Yes, it is dusty, very similar to sheet rock dust, wear a mask, use a dust collector, work outside. Why does this dust seem to stick to everything? If you want to make Plaster of Paris out of gypsum you heat it up and drive out the water. The scraping action of turning creates the heat and that dust is really low grade Plaster of Paris. Water condenses on the cool cast iron surfaces of the lathe, mixes with the dust and the dust sticks. Alabaster dust is not known to be toxic. Gypsum has been in use for centuries, if the dust were toxic I think we would know so by now. You don't need to treat it like asbestos, or even cocobolo. However, too much of anything will kill you.
Heat?
When alabaster gets hot the water is driven out and the stone becomes opaque. The standard for lighting fixtures is 187°, however, I think it is cumulative problem.
Other tips
1. Latex or nitrile gloves, the dust can dry your skin out severely. I use lightweight nitrile gloves that I get from a janitorial supply house, they are usually blue or violet and last much longer than latex surgical style gloves.

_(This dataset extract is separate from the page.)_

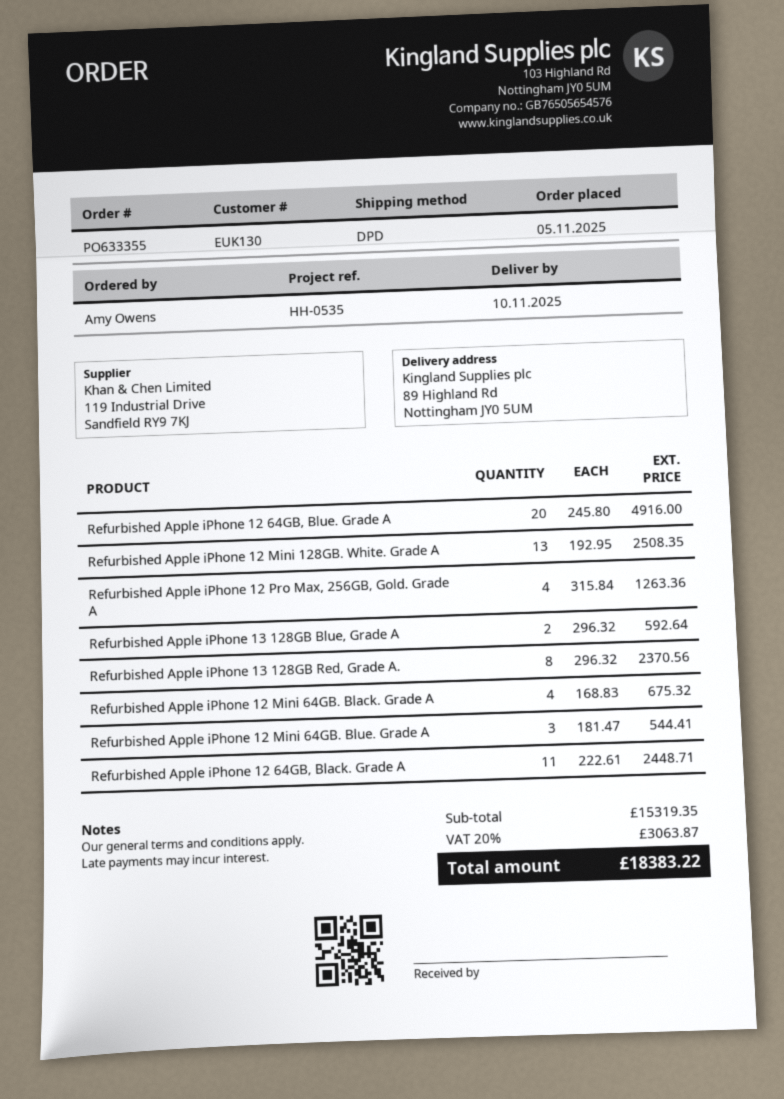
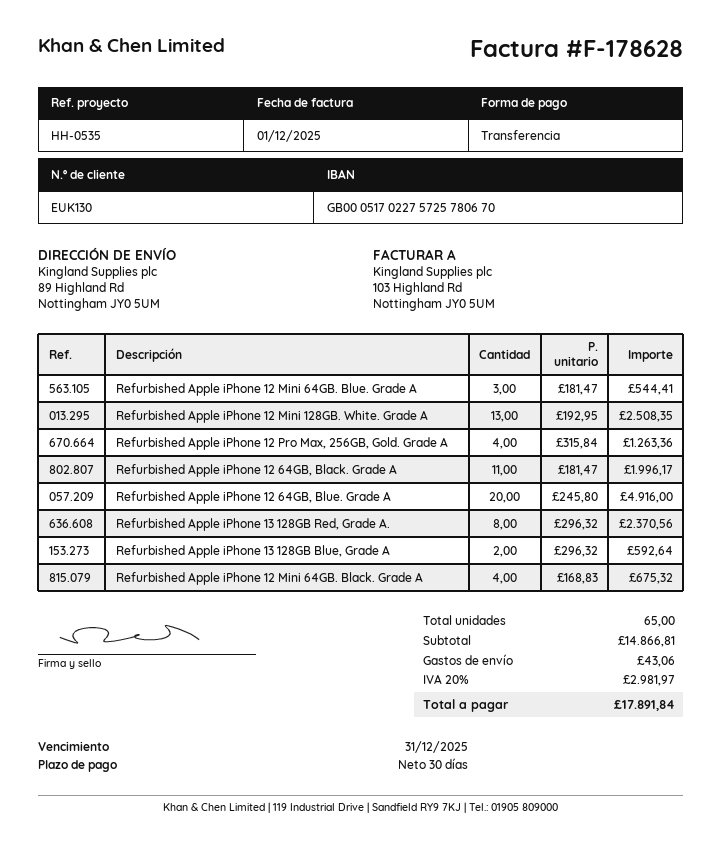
Refurbished Apple iPhone 12 64GB, Black. Grade A: 11 x 222.61 = 2448.71 -> 11 x 181.47 = 1996.17
subtotal: 15319.35 -> 14866.81
shipping: none -> 43.06
tax: 20% = 3063.87 -> 20% = 2981.97
total: 18383.22 -> 17891.84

2. Face shield, very important, these are rocks that will be flying off the lathe, not cold fettuccine.
3. Steel toes, the rocks are quite a bit heavier than wood and if you do this enough you will inevitably drop a rock off the lathe.
4. If at first you don't succeed, keep trying. In the beginning about 40% of my starts were failures, about half of those were problems with the rocks (too much quartz or structural problems) and half were just my mistakes. I am currently at about a 10% failure rate, and most of these are identified at the early stages so not much time is lost.
5. Yes, alabaster does dissolve in water. How quickly? well, a few drops of water on a waxed alabaster surface probably won't make marks. I filled a bowl with water once and found the surface to be noticeably etched half an hour later. It was as if the water just floated off the very top surface of the stone. It was easy to re-polish the piece. Obviously, if there is a fracture in the piece where water can seep through it will, and things will only get worse. One possible way to work with this is to lacquer the surface. Lacquering would work fine except for those always possible natural fractures which may cause the lacquer to check and then we're back in the same boat.
6. Have fun, this is so important that people sometimes forget that it is the ultimate point of it all.